*Task goal*:
There is material below. Print exactly the lines starting at the line with "subtotal: 17837.00 -> 18737.00" and ending at the line with "total: 17841.95 -> 18828.99", ends included, and no others.

*Input material*:
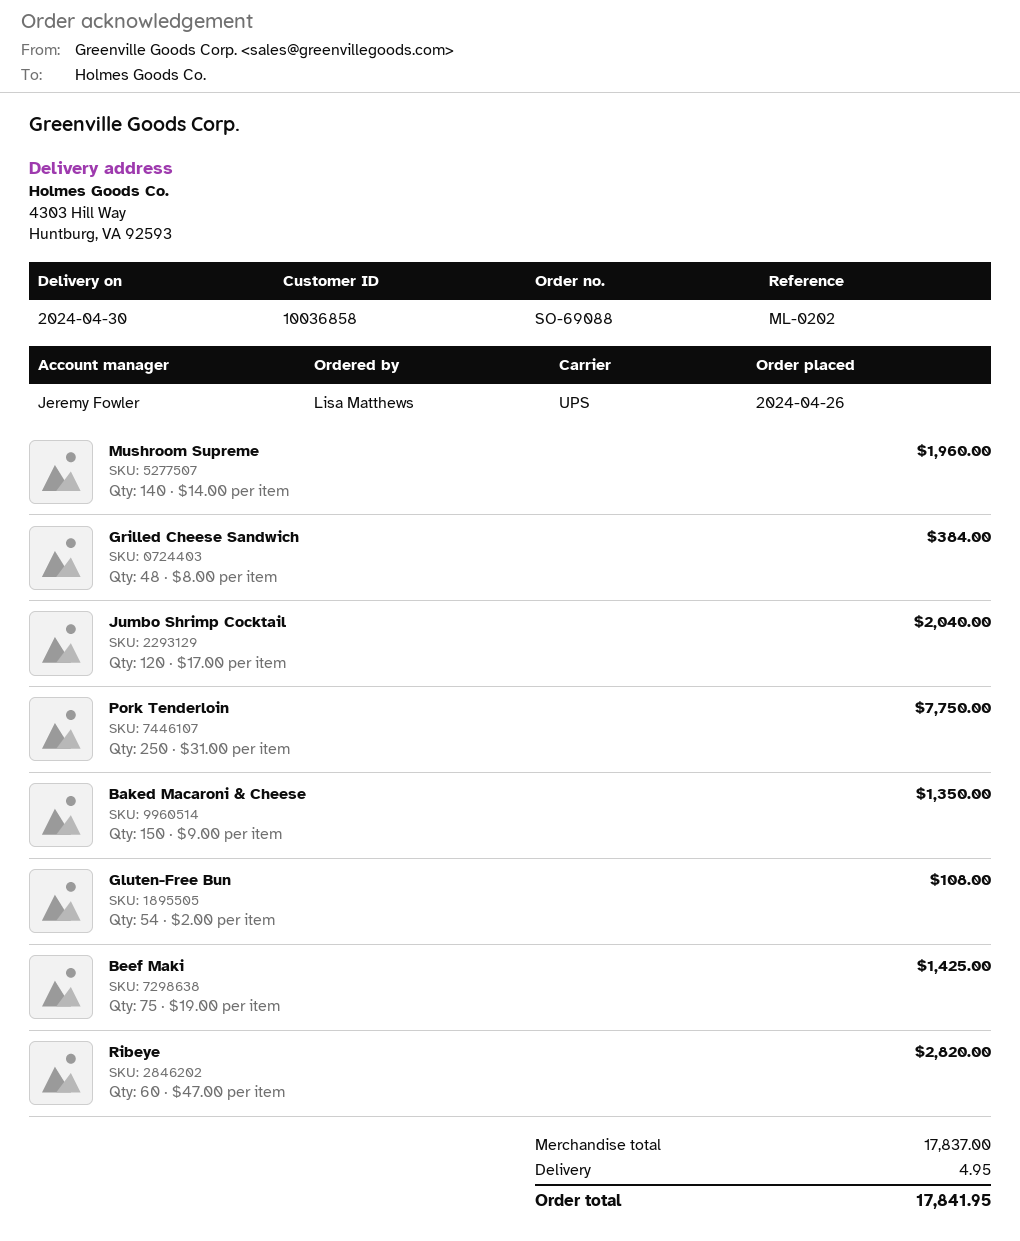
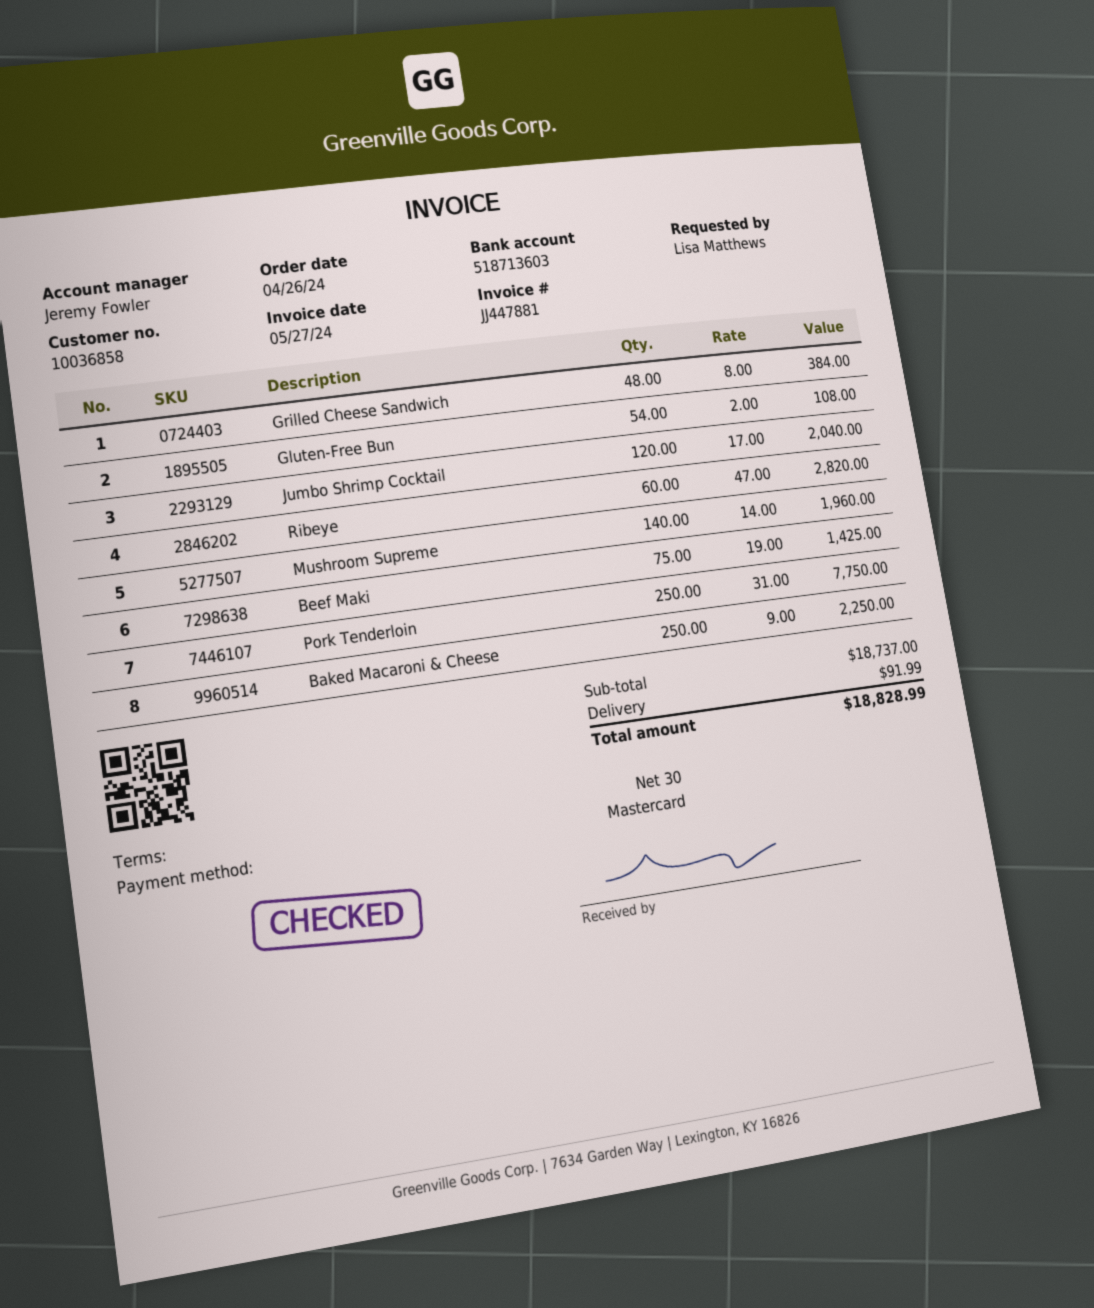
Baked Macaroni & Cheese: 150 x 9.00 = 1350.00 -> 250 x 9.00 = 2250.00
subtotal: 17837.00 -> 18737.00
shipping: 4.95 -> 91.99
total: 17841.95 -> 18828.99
==
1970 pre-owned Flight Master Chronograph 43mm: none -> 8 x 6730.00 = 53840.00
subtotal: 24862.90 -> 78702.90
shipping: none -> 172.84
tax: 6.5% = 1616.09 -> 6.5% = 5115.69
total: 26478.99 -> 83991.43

*Task output*:
subtotal: 17837.00 -> 18737.00
shipping: 4.95 -> 91.99
total: 17841.95 -> 18828.99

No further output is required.